▸ **Data**
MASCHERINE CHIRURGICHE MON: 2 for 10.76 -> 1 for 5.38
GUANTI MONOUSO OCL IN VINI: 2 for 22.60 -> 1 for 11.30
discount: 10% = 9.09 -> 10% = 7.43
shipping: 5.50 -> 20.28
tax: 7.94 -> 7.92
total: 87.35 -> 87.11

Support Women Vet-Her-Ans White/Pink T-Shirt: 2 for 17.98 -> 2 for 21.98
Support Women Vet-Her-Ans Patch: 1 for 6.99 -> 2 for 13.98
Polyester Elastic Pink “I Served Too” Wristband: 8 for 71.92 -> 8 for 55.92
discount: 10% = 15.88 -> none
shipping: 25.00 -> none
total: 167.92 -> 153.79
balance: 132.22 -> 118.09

---

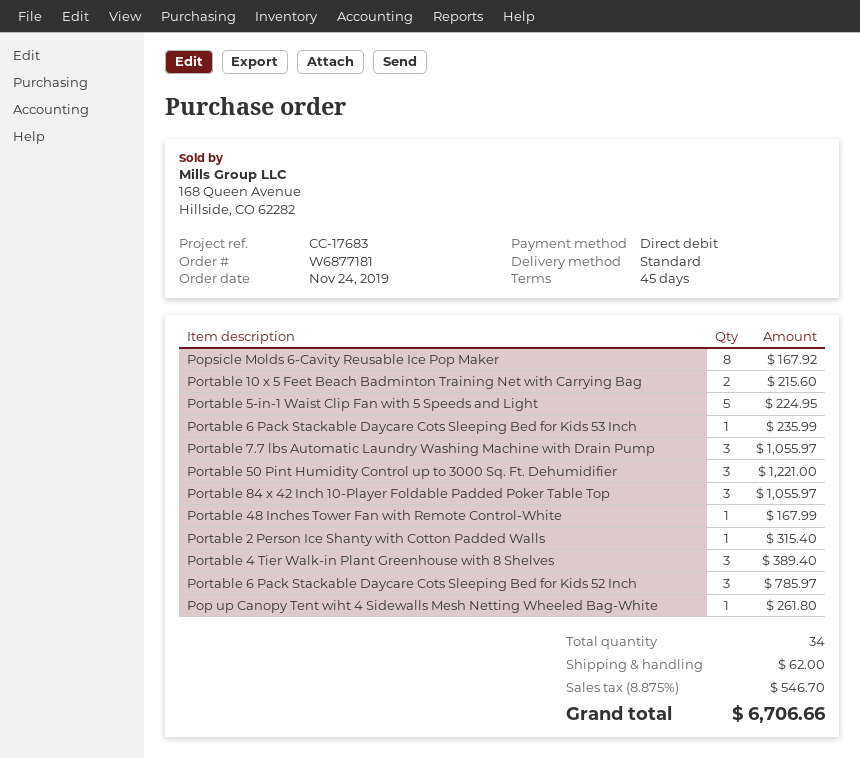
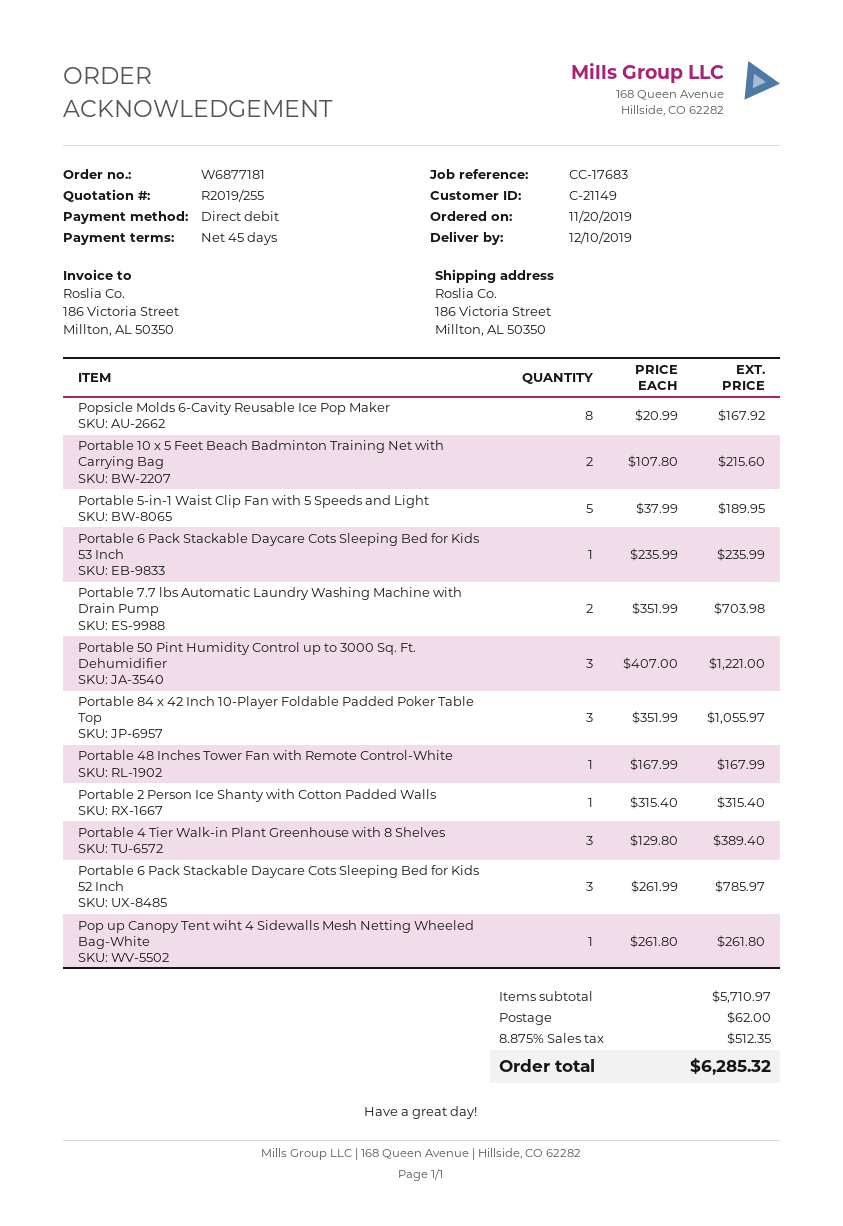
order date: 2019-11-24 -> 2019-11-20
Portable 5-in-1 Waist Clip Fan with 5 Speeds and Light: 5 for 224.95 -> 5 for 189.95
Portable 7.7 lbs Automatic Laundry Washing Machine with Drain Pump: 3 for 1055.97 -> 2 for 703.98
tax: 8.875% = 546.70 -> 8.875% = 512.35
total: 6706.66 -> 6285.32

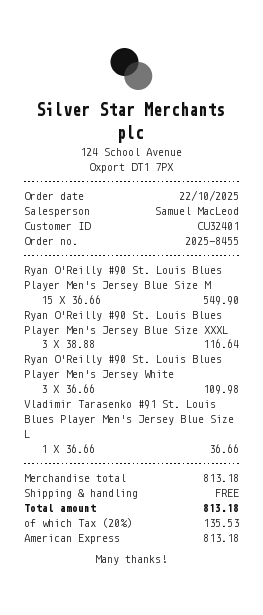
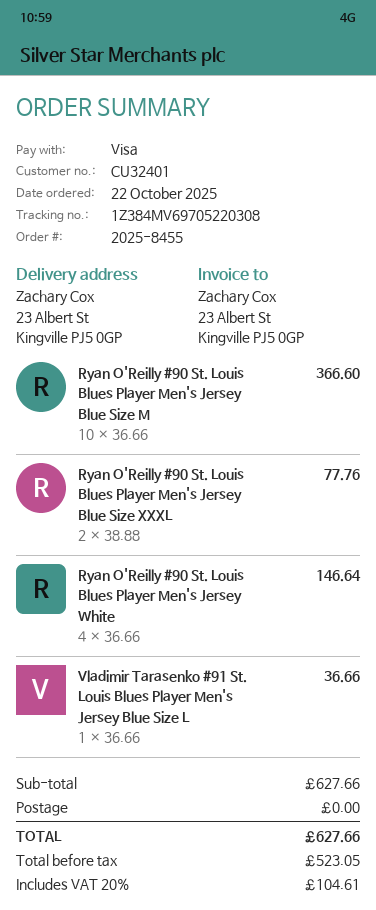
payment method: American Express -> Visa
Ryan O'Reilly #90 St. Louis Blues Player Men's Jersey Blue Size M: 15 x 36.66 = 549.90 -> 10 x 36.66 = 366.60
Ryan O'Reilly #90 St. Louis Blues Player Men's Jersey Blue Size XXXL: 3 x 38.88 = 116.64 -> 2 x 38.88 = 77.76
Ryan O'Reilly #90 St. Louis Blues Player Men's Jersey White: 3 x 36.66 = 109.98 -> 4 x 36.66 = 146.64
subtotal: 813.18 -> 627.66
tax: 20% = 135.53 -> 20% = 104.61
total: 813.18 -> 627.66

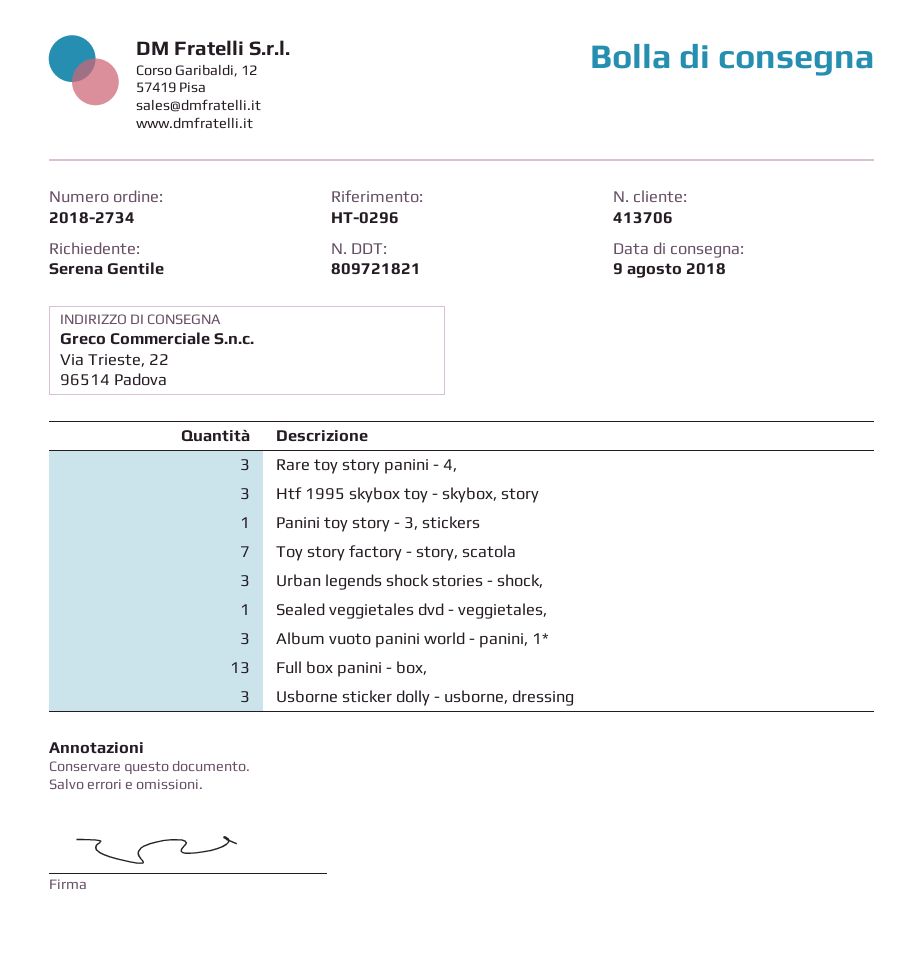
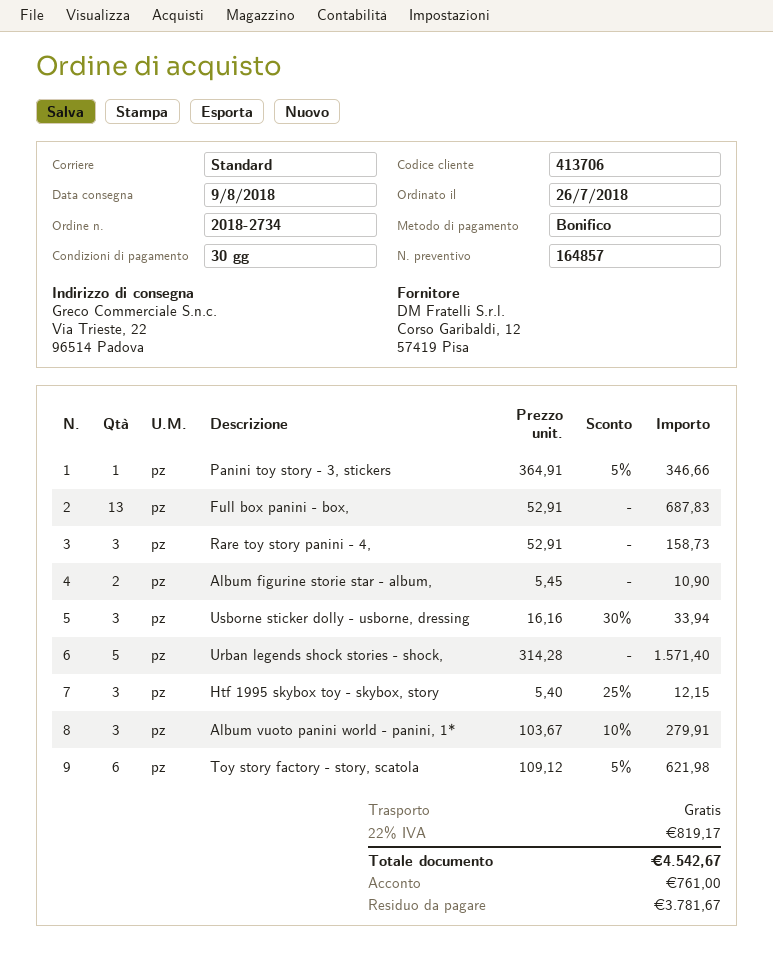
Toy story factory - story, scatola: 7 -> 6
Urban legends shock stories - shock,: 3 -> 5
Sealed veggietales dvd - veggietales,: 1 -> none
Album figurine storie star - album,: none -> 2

▸ **Your task**
In the listing above, locate the line containing "Support Women Vet-Her-Ans Patch: 1" and the line containing "balance: 132.22 -> 118.09". Transcribe those two lines and everything between them, exactly as written.

▸ **Exercise answer**
Support Women Vet-Her-Ans Patch: 1 for 6.99 -> 2 for 13.98
Polyester Elastic Pink “I Served Too” Wristband: 8 for 71.92 -> 8 for 55.92
discount: 10% = 15.88 -> none
shipping: 25.00 -> none
total: 167.92 -> 153.79
balance: 132.22 -> 118.09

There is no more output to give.